If we truly want to know what Islam and Muslims are about, stop listening to the media commentators.  Read the Qur’an for ourselves.  I have.  Three times.  (Or perhaps read my book “Lessons From The Teacher Muhammad” about some of the significant teachings from the Qur’an.)  Or talk to a religious leader in a nearby mosque.  Or talk to everyday Muslim citizens quietly going about their daily business, aspiring to the American Dream by trying to make a better life for their families.  Then grapple with the fact that it was Western Europe in 1095-1291 that first started religious war against the Muslim community (the Crusades) “to defend the [Christian] faith.” An aggressive war over religious differences.  The West lost that war.

At the very least, we need to recognize that by blaming all Muslims for being anti-Jewish/anti-Christian terrorists, we play directly into the hands of terrorist recruiters by confirming their sales pitch that “everyone is against us.”  And it keeps us trapped in yet another cycle of prejudice and intolerance that have plagued American for centuries.  So even if we still believe it, we need to stop saying it!  We need to deny the terrorists the false cloak of religious respectability and the fantasy of being self-righteous religious avengers.  They are simply thugs, criminals, cowards, gangsters.  Let us just call them what they are, and deal with them accordingly.  If we are ever to stop this terrorist threat, we need to stop fighting religion and start fighting cultural powerlessness.
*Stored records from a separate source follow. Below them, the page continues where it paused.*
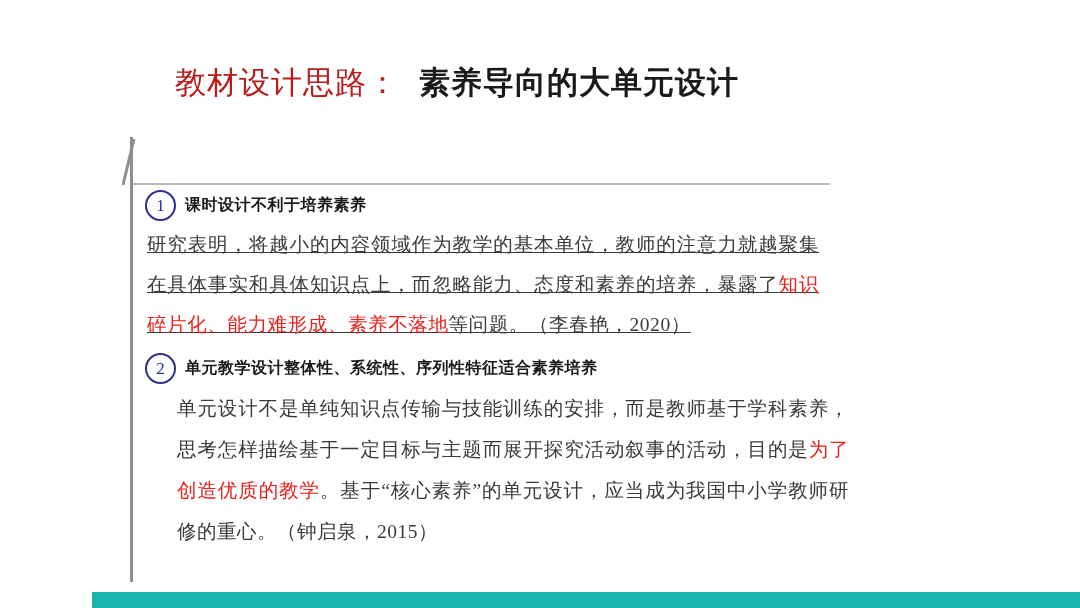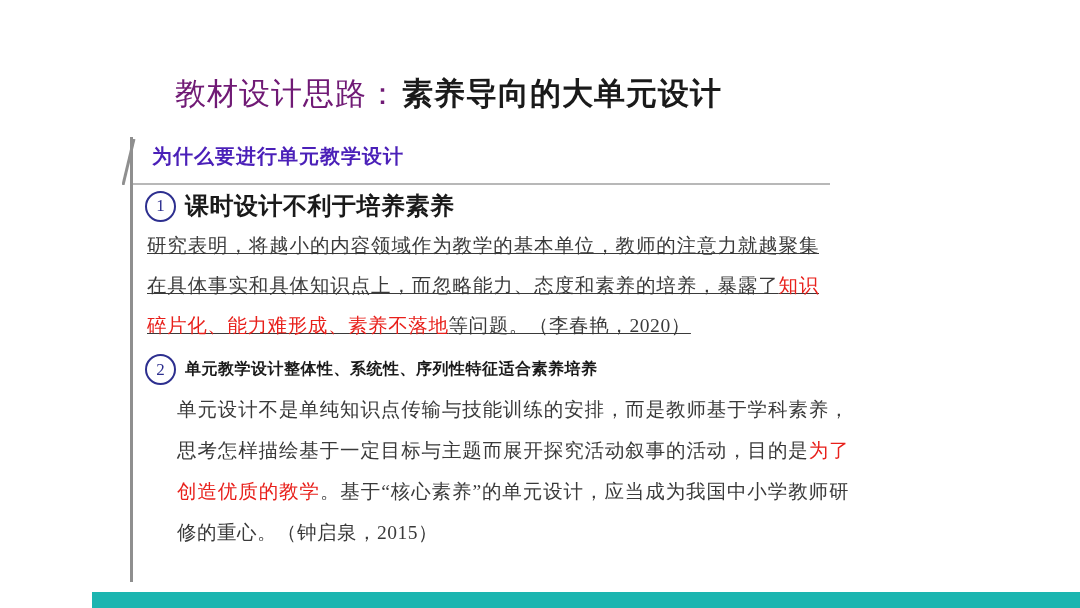--- a/index.html
+++ b/index.html
@@ -44,31 +44,30 @@
     position: absolute;
     left: 175px;
     top: 62px;
     display: flex;
     align-items: baseline;
     white-space: nowrap;
   }
   .title-prefix {
     font-family: "Liberation Serif", "DejaVu Serif", serif;
     font-size: 31px;
-    color: #701a75;
+    color: #b91c1c;
     letter-spacing: 1px;
-    margin-top: 11px;
   }
   .title-main {
     font-family: "Liberation Sans", "DejaVu Sans", sans-serif;
     font-size: 31px;
     font-weight: bold;
     color: #1a1a1a;
     letter-spacing: 1px;
-    margin-left: 3px;
+    margin-left: 20px;
   }
   
   .card {
     position: absolute;
     left: 130px;
     top: 137px;
     width: 700px;
     height: 445px;
     border-left: 3px solid #8f8f8f;
     box-sizing: border-box;
@@ -131,21 +130,21 @@
     font-family: "Liberation Serif", "DejaVu Serif", serif;
     font-size: 17px;
     display: flex;
     align-items: center;
     justify-content: center;
     flex: 0 0 auto;
     margin-right: 9px;
   }
   .item-head-text {
     font-family: "Liberation Sans", "DejaVu Sans", sans-serif;
-    font-size: 24px;
+    font-size: 16px;
     font-weight: bold;
     color: #1a1a1a;
     letter-spacing: 0.5px;
     white-space: nowrap;
   }
   .para {
     font-family: "Liberation Serif", "DejaVu Serif", serif;
     font-size: 19.5px;
     color: #3a3a3a;
     line-height: 40px;
@@ -180,23 +179,20 @@
     <span class="title-prefix">教材设计思路：</span>
     <span class="title-main">素养导向的大单元设计</span>
   </div>
 
   <div class="header-slash">
     <svg width="14" height="46" viewBox="0 0 14 46">
       <line x1="12" y1="0" x2="1" y2="46" stroke="#8f8f8f" stroke-width="3"></line>
     </svg>
   </div>
 
-  <div class="card-header">
-    <div class="card-header-label">为什么要进行单元教学设计</div>
-  </div>
   <div class="header-underline"></div>
 
   <div class="card"></div>
 
   <div class="body">
 
     <div class="item item-1">
       <div class="item-head">
         <div class="num-circle">1</div>
         <div class="item-head-text">课时设计不利于培养素养</div>

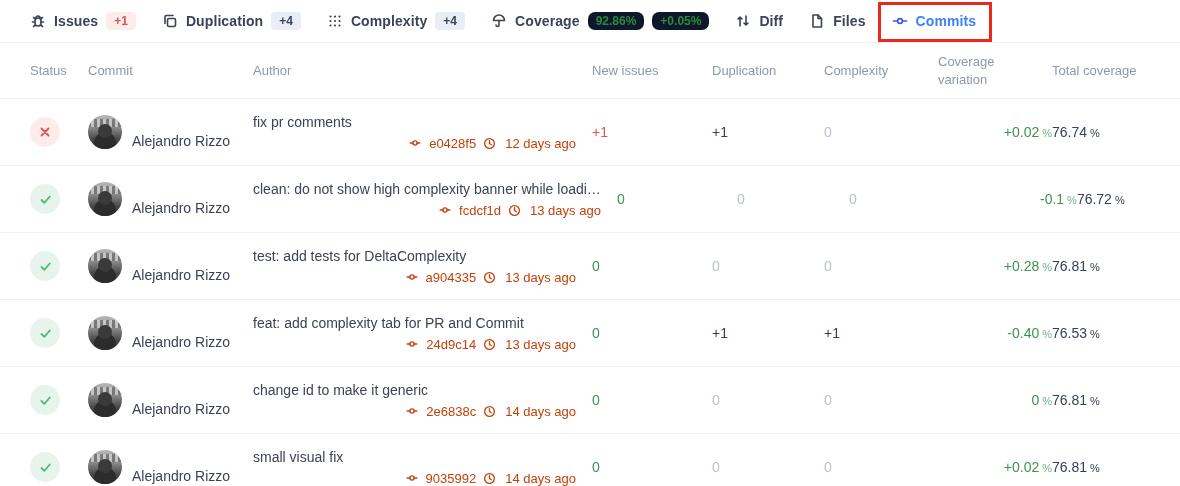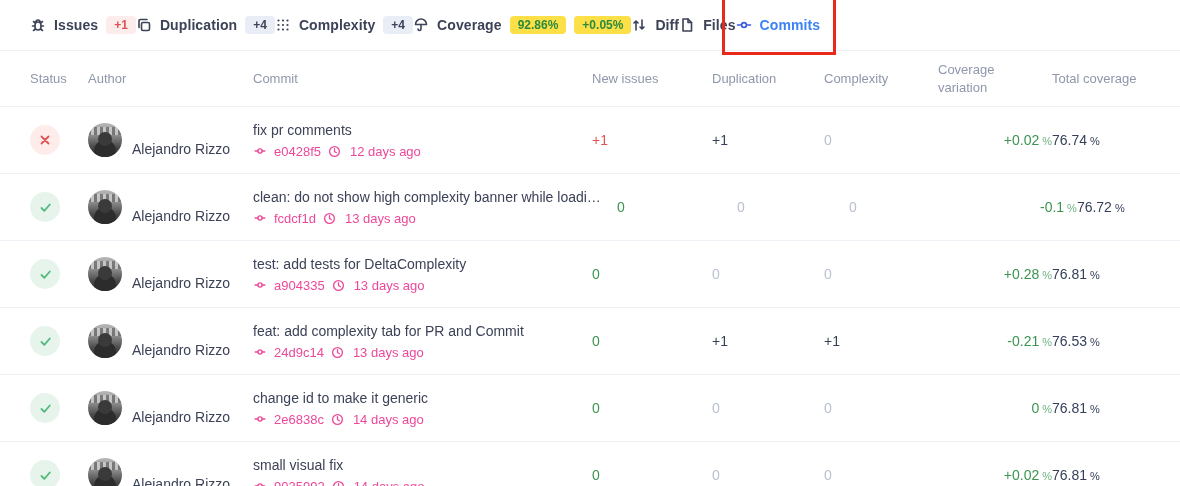--- a/index.html
+++ b/index.html
@@ -1,31 +1,31 @@
 <!DOCTYPE html>
 <html><head>
 <meta charset="utf-8">
 <style>
   * { margin:0; padding:0; box-sizing:border-box; }
   html,body { width:1180px; height:486px; overflow:hidden; background:#ffffff;
     font-family:"Liberation Sans","DejaVu Sans",sans-serif; }
 
   
-  .tabbar { display:flex; padding:0 30px; height:51px;
+  .tabbar { display:flex; align-items:center; gap:26px; padding:0 30px; height:43px;
     border-bottom:1px solid #edf0f4; }
   .tab { display:flex; align-items:center; gap:8px; cursor:pointer; position:relative;
     padding:8px 0; }
   .tab-label { font-size:14px; font-weight:700; color:#3c4257; letter-spacing:.1px; }
   .tab.active .tab-label { color:#3b82f6; }
   .tab .ticon { display:flex; align-items:center; color:#3c4257; }
   .tab.active .ticon { color:#3b5bdb; }
   .badge { font-size:12px; font-weight:700; padding:3px 8px; border-radius:4px; line-height:1; }
   .badge.red { background:#fdecec; color:#e05252; }
   .badge.neutral { background:#e9edf5; color:#3c4257; }
-  .badge.green { background:#fde047; color:#2b8a3e; }
+  .badge.green { background:#0f172a; color:#2b8a3e;border-radius:7px; }
   .annotation-box { position:absolute; left:-14px; top:-3px; right:-16px; bottom:-5px;
     border:3px solid #e8291c; pointer-events:none; }
 
   
   .grid-row { display:grid;
     grid-template-columns:58px 165px 1fr 120px 112px 114px 114px 98px;
     padding:0 30px; align-items:center; }
   .thead { height:56px; border-bottom:1px solid #edf0f4; }
   .th { font-size:13px; color:#8f97ab; font-weight:400; line-height:1.35; padding-right:12px; }
   .trow { height:67px; border-bottom:1px solid #eef1f5; }
@@ -38,21 +38,21 @@
     background:linear-gradient(180deg,#b9b9b9 0%,#8d8d8d 35%,#4a4a4a 70%,#2e2e2e 100%); position:relative; }
   .avatar::before { content:""; position:absolute; left:0; right:0; top:4px; height:8px;
     background:repeating-linear-gradient(90deg,#6f6f6f 0 3px,#cfcfcf 3px 6px); opacity:.8; }
   .avatar::after { content:""; position:absolute; left:50%; top:9px; width:14px; height:14px;
     transform:translateX(-50%); border-radius:50%; background:#3a3a3a;
     box-shadow:0 12px 0 4px #2c2c2c; }
   .author-name { font-size:14px; color:#3c4257; }
   .commit-cell { padding-right:16px; }
   .commit-msg { font-size:14px; color:#3c4257; white-space:nowrap; overflow:hidden;
     text-overflow:ellipsis; margin-bottom:6px; }
-  .commit-meta { display:flex; align-items:center; gap:7px; font-size:13px; color:#ec4899; }
+  .commit-meta { display:flex; align-items:center; gap:7px; font-size:13px; color:#c2410c;justify-content:flex-end; }
   .meta-age { margin-left:2px; }
   .num { font-size:14px; font-weight:500; }
   .num.red { color:#e05252; }
   .num.green { color:#3c9450; }
   .num.dark { color:#36405a; }
   .num.muted { color:#b9c0d0; font-weight:400; }
   .pct-suffix { font-size:11px; margin-left:3px; font-weight:400; }
   .covvar { color:#3c9450;text-align:right; }
   .covvar .pct-suffix { color:#6fb383; }
   .total { color:#36405a; font-weight:500; }
@@ -141,22 +141,22 @@
           <path d="M1.5 8h4M10.5 8h4"></path>
         </svg>
       </span>
     <span class="tab-label">Commits</span>
   <span class="annotation-box"></span>
     </div>
 </nav>
 
 <div class="thead grid-row" id="thead">
     <div class="th">Status</div>
+    <div class="th">Commit</div>
     <div class="th">Author</div>
-    <div class="th">Commit</div>
     <div class="th">New issues</div>
     <div class="th">Duplication</div>
     <div class="th">Complexity</div>
     <div class="th">Coverage variation</div>
     <div class="th">Total coverage</div>
   </div>
 
 <div id="tbody">
   <div class="trow grid-row">
     <div>
@@ -299,21 +299,21 @@
               <circle cx="8" cy="8" r="6"></circle>
               <path d="M8 4.5V8l2.3 1.5"></path>
             </svg>
           </span>
         <span class="meta-age">13 days ago</span>
       </div>
     </div>
     <div class="num c-issues green">0</div>
     <div class="num c-dup dark">+1</div>
     <div class="num c-cpx dark">+1</div>
-    <div class="num covvar"><span>-0.21</span><span class="pct-suffix">%</span></div>
+    <div class="num covvar"><span>-0.40</span><span class="pct-suffix">%</span></div>
     <div class="num total"><span>76.53</span><span class="pct-suffix">%</span></div>
   </div>
 
   <div class="trow grid-row">
     <div>
       <div class="status-circle pass">
           <svg width="13" height="13" viewBox="0 0 13 13" fill="none" stroke="currentColor" stroke-width="1.8" stroke-linecap="round" stroke-linejoin="round">
             <path d="M2.5 7l2.8 2.8L10.8 3.5"></path>
           </svg>
         </div>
©  2015  Randy Bell     www.ThoughtsFromTheMountain.blogspot.com

2 comments:

Mr. Paulie said...

I agree with your premise that terrorism is the result of a sense of powerlessness on the part of the perpetrators and has nothing to do with being a Muslim or following the faith of Islam. But you only alluded to the root causes of the problem. I believe that the United States has promoted and fostered this sense of powerlessness through its foreign policy in the Middle East in the 20th century. When will we ever learn to stop interfering in other country's internal affairs in the name of democracy and/or the almighty dollar?

Unknown said...

This is an extremely important message the world needs to understand to stop the momentum of hatred. How clearly do we who have been raised in the Christian faith see ourselves? Here is a quote from the Reconciliation Walk:

"But when have Christian demonstrated this love to Muslims and Jews? We have gone to them with swords and guns We have gone to them with racism and hatred. We have gone to them with feelings of cultural superiority and economic domination. We have gone to them with colonialism and exploitation. We have gone to them with the Gospel cloaked in arguments of superiority,. Only a few have ever gone with the message of Calvary...We must do more than carry the message, we must be the message."